拘泥の妹(拍手御礼文2・短編)
本編の数か月前。
小松家次男の一人称です。
俺がシステムエンジニアという職種に就いたのには理由がある。
俺の仕事は基本的にパソコンに向かってシステムを組み上げるだけだ。企業から依頼されたシステムを淡々と仕上げていく。
うちくらいの規模になると、その仕事を取ってくるのは営業部の人間で俺には関わりがない。
俺は、人と関わる仕事をしたくないのだ。
自分で言うのもなんだが、見目が良い部類に入る俺には女からの面倒な誘惑が多い。社内だけでも合コンの誘いだの個人的な誘いだのは多いというのに、営業なんてやっていたらこの比ではないだろう。
自分の容姿に自信を持った美人なんてのは、こちらが乗ってくるのがさも当然と誘惑してくるのだが本当に勘弁願いたい。そういう女は大概面倒で我儘。相手をしてもはっきり言って疲れるだけだ。
俺の好みは天然で可愛い子。ぽやぽやとしているのも良いが、飾り気なく笑う子が良い。
そう。
妹のあいのように。
七つ歳が離れていることもあり、あいの存在は妹というより娘に近いものがある。
父親もあいを溺愛しているが、俺はあそこまでの束縛はしない。ちょっと連絡が無いだけで騒ぎ出す、出張と称して修学旅行に着いて行こうとする。あれは異常だ。

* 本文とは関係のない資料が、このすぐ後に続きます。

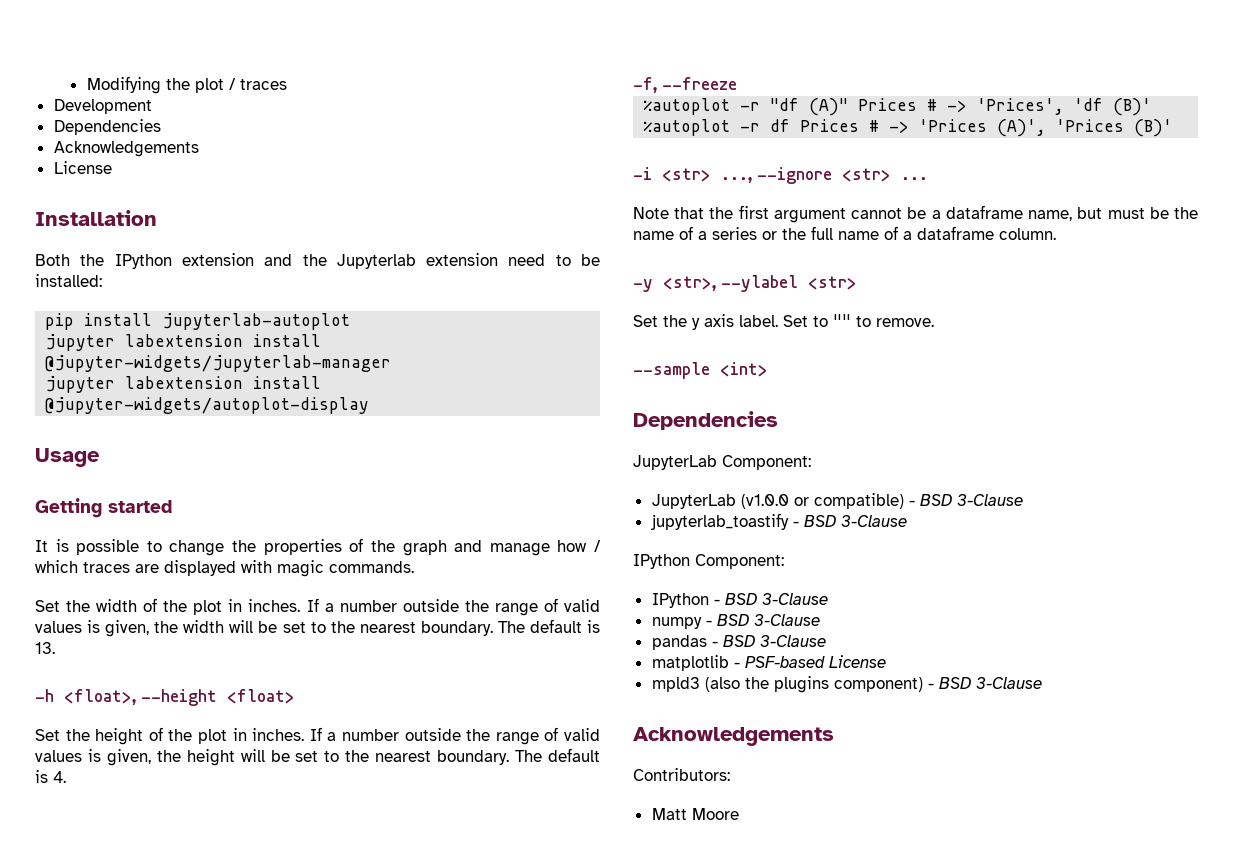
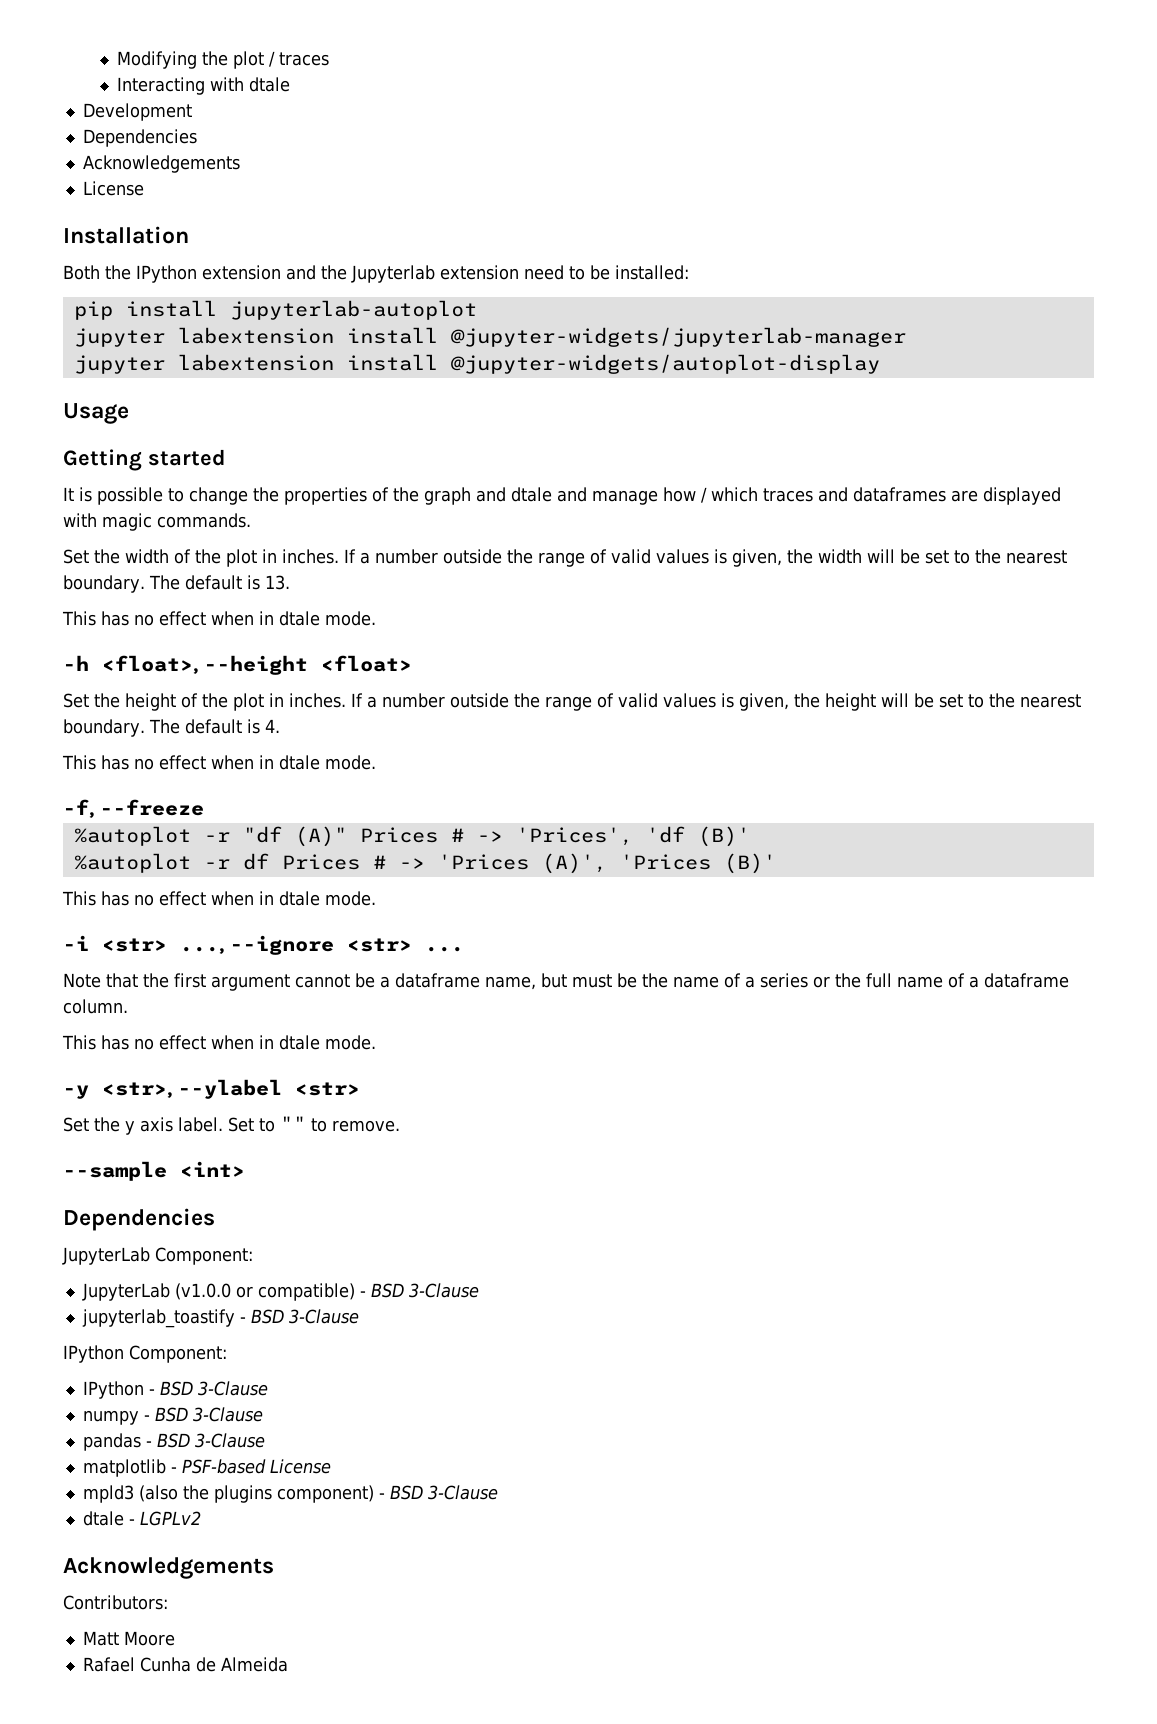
(287, 84) none -> [117,77,291,95] // Interacting with dtale
(483, 546) none -> [511,487,587,502] dtale and
(130, 567) none -> [818,487,946,502] and dataframes
(55, 648) none -> [62,611,376,626] // This has no effect when in dtale mode.
(66, 777) none -> [62,755,376,770] // This has no effect when in dtale mode.
(1173, 128) none -> [62,891,376,906] // This has no effect when in dtale mode.
(1056, 234) none -> [62,1035,376,1050] // This has no effect when in dtale mode.
(1042, 683) none -> [82,1511,201,1526] // dtale - LGPLv2
(739, 814) none -> [82,1657,288,1672] // Rafael Cunha de Almeida

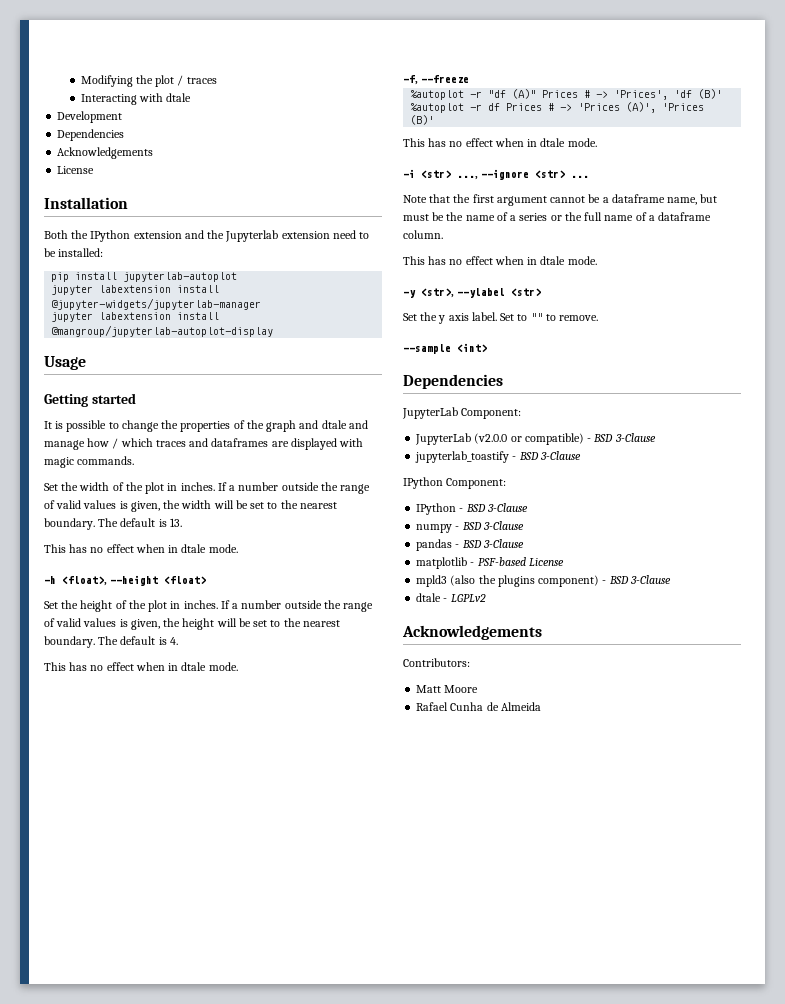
[450,354,880,374] @jupyter-widgets/autoplot-display -> [51,325,274,337] @mangroup/jupyterlab-autoplot-display
[174,1283,231,1300] (v1.0.0 -> [474,433,508,444] (v2.0.0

あいの事は可愛いし心配もするが、基本的には信頼している。自分の理念を持って行動出来る、しっかりした子だ。女の子が絡むと人が変わってしまうのが難点だが…
「小松先輩、昼行きました?」
「ん、ああ、忘れてた」
作業に没頭すると時間を忘れてしまうのだ。ノッている時はこうやって声を掛けてもらわないと、休憩もせずに終業時間までなんてのも少なくない。
またですか、とっとと行って下さいと息を吐く後輩に促され、席を立った瞬間に携帯が振動した。
サブディスプレイには「あい」の表示。
俺は思わず破顔した。
「はいはい」
「桂くん、ごはんもう食べた?」
「どうした?」
「うん、あのね。桂くんの会社の近くに来てるんだけどね」
窺うような、甘えるようなその声に、俺は小さく笑った。
「この前言ってた洋食屋か?」
「凄い!何で分かったの?!」
「あいの事ならなんでも。今から下りるから、下で待っててくれる?」
「分かった!」
じゃあね、と切れた通話。
通話時間を知らせた画面が消えると、笑顔のあいとチワワの待ち受けが表示された。先月末、納品間近だったソフトのシステムエラーで土日が潰れた俺に「回復呪文(ベホマ!)」というタイトルで紘が送ってきた物だが、実質かなり癒されるのでそのまま待ち受けにしている。
「先輩…彼女ですか?」
「さあ」
今の通話を言っているらしい。俺は意味有り気に、薄く笑って見せた。
「無茶苦茶甘ったるい声して!なんすか、その表情!俺にもそれくらい優しい指導をして下さいよ!」
「何言ってんだ。十分可愛がってやってるだろうが」
「意味が違います!意味が!」
噛みつく後輩を笑い飛ばし、コートを手にした俺は、あいを待たせないようにと足早に部署を出た。
「待ち受けの女の子、超可愛かったんだけど…」
「やっぱり彼女居るんだ」
背後で聞こえた同僚の囁きに俺はほくそ笑む。最近しつこく言い寄ってくる経理部の子にまで噂が伝われば良い。
ドSのくせにと叫んだ後輩には残業確実な面倒な書類を押し付けてやると硬く誓った。